Role of nitric oxide in the vasodilator response to mental stress in normal subjects

Abstract

Vascular production of nitric oxide (NO) plays an important role in a variety of physiologic processes. This study examines the contribution of NO to the vasodilator response to mental stress. The effects of mental arithmetic testing on forearm vascular dynamics were analyzed in 15 normal subjects (9 men; age 45 ± 12 years) during intraarterial infusion of either saline or N G-monomethyl- l-arginine ( l-NMMA; 4 μmol/min for 15 minutes), an inhibitor of NO synthesis. The effect of l-NMMA on endothelium-independent vasodilation induced by intraarterial infusion of sodium nitroprusside was also studied in 11 of the 15 subjects.
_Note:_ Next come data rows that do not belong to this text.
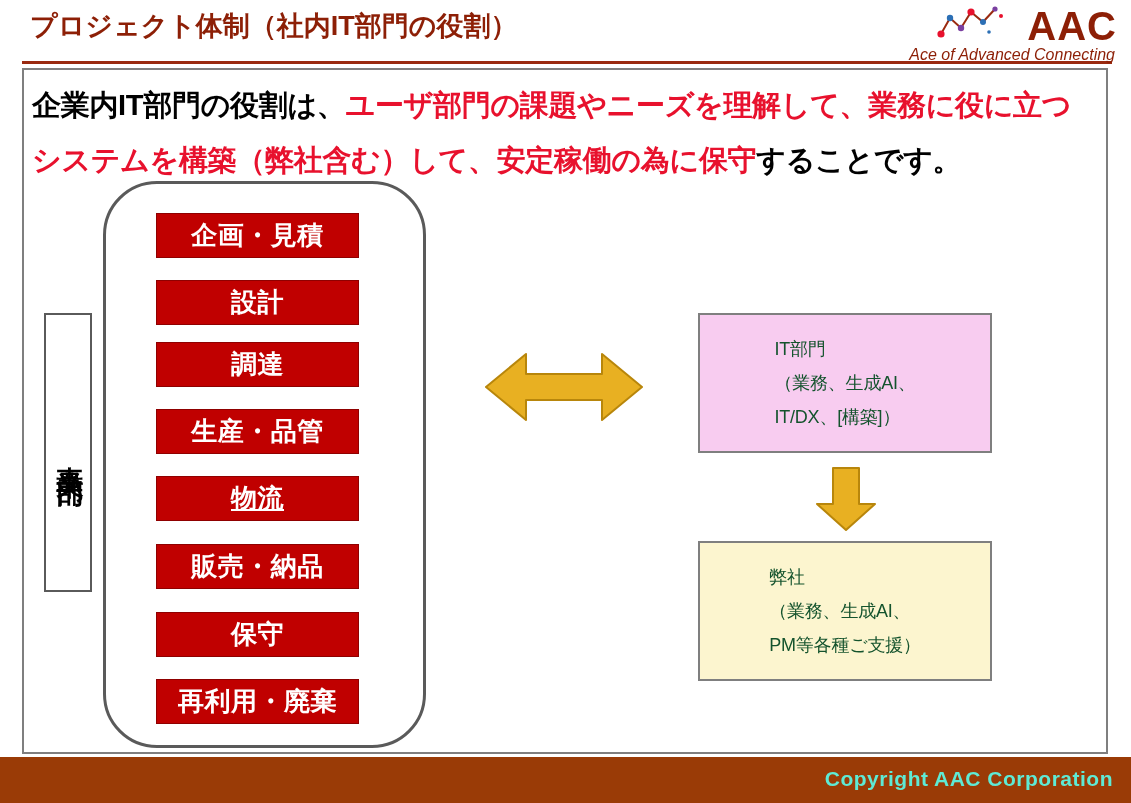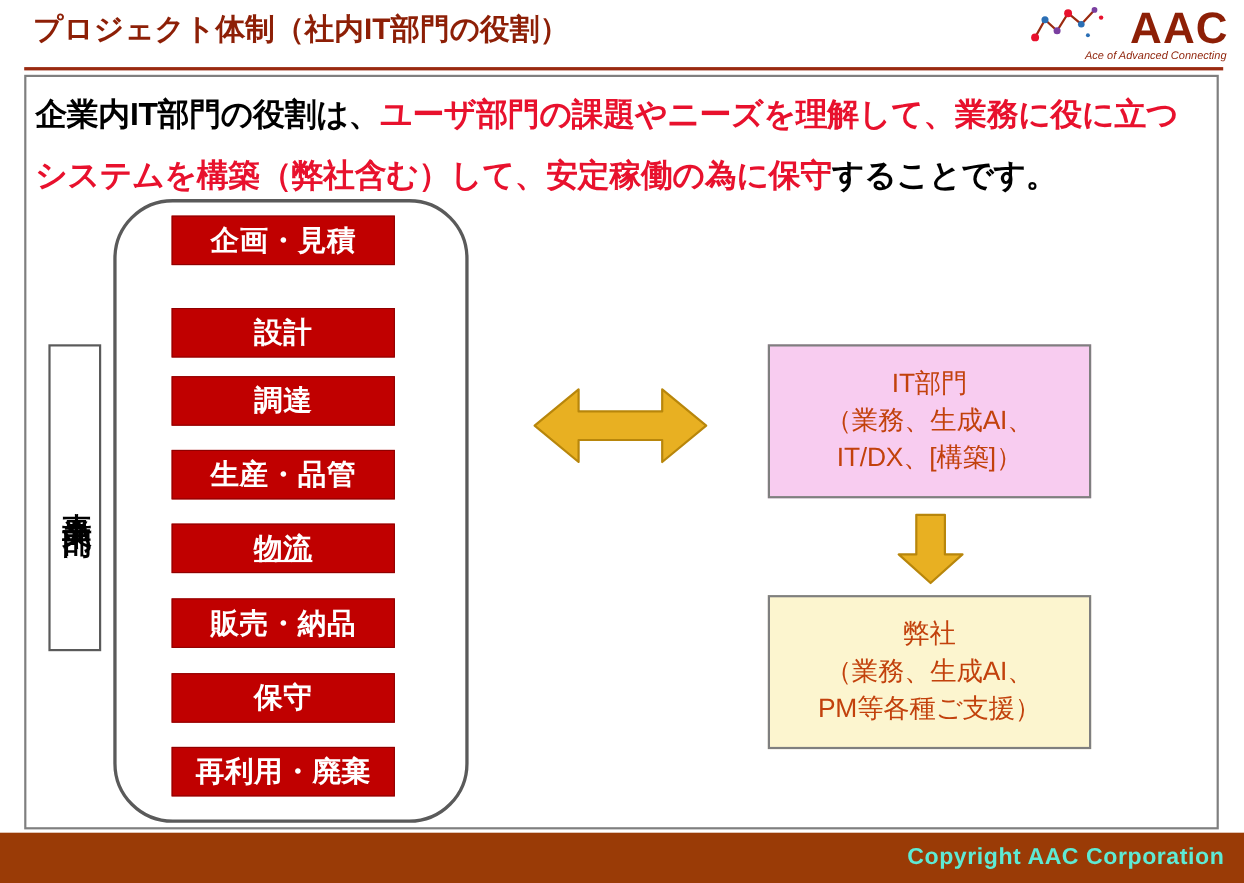"Ace of Advanced Connecting" #logo-sub { font-size: 10px -> 16px }
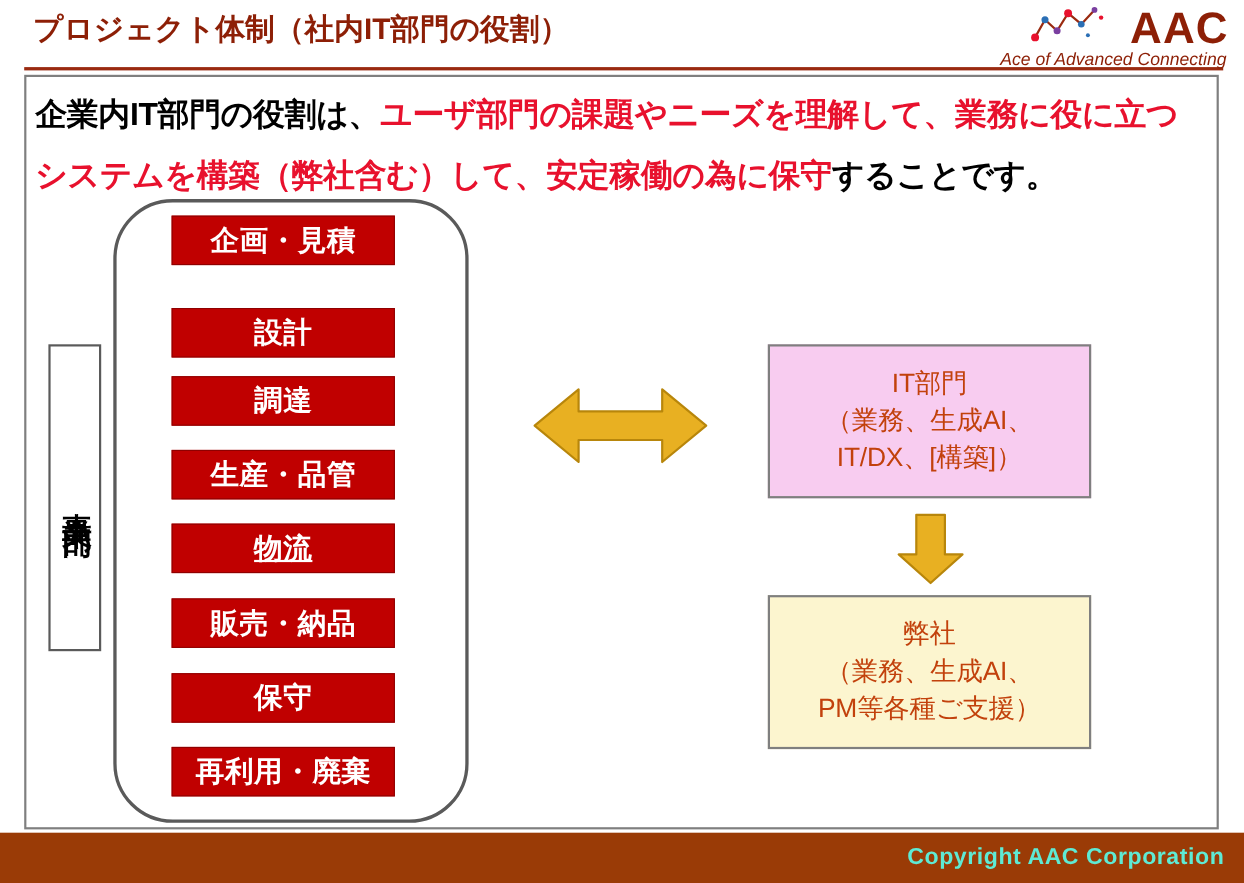"企画・見積" div.phase { top: 196px -> 213px }
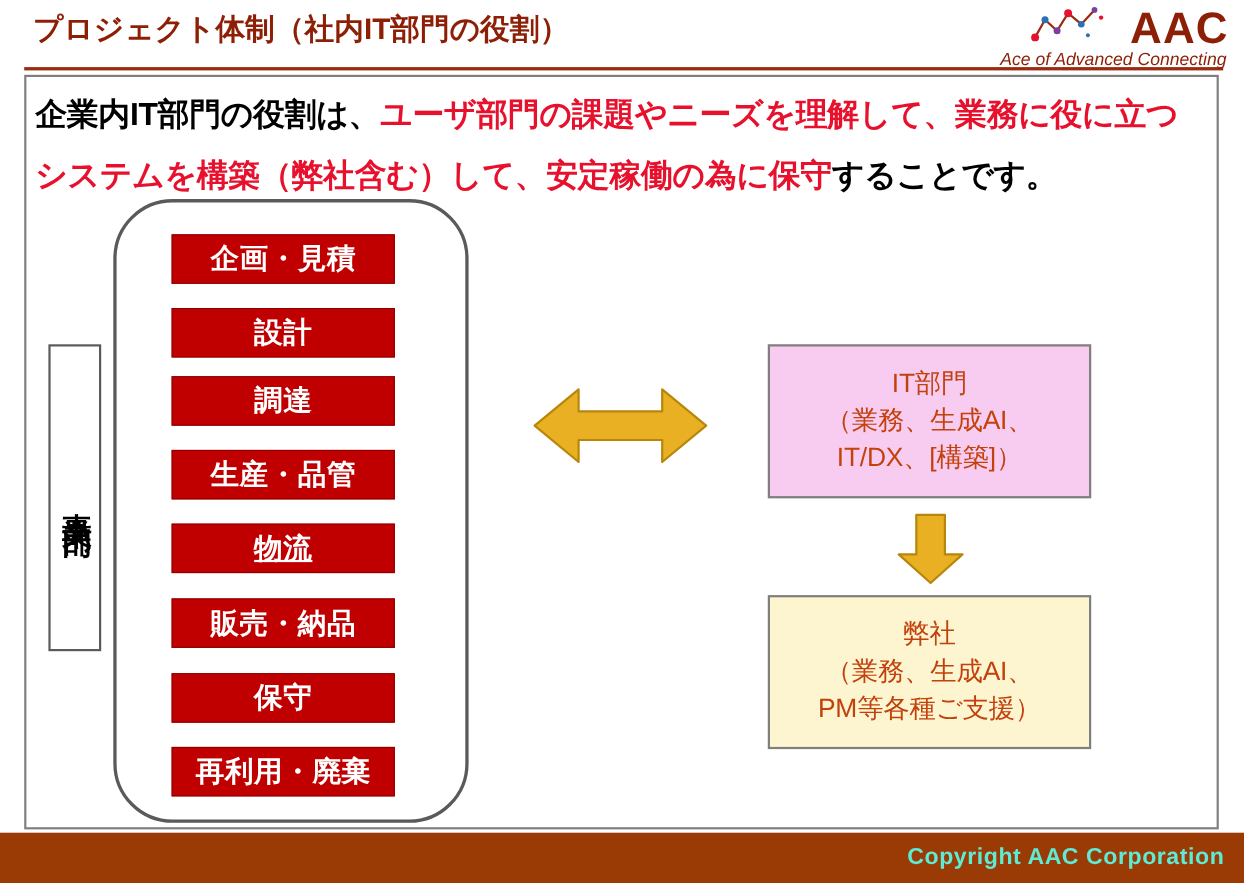"IT部門" .box-text { color: #c2410c -> #14532d; font-size: 24px -> 18px; text-align: center -> none }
Forearm blood flow was measured by plethysmography. Mental stress increased forearm blood flow from 2.35 ± 0.84 to 5.06 ± 2.66 ml/min/dl (115%) during saline and from 1.72 ± 0.59 to 2.81 ± 0.99 ml/min/dl (63%) during l-NMMA infusion. The vasodilator effect of mental stress was significantly lower during l-NMMA infusion than during saline (1.1 ± 0.65 vs 2.71 ± 2.15 ml/min/dl; p = 0.01). l-NMMA administration did not significantly change mean arterial pressure and heart rate responses to mental stress. In contrast, the vasodilator effect of sodium nitroprusside (1.6 μg/min) was similar during infusion of l-NMMA and during saline (3.75 ± 1.55 vs 2.85 ± 1.38 ml/min/dl; p = 0.16). These findings indicate that local release of NO is involved in the forearm vasodilator response to mental stress.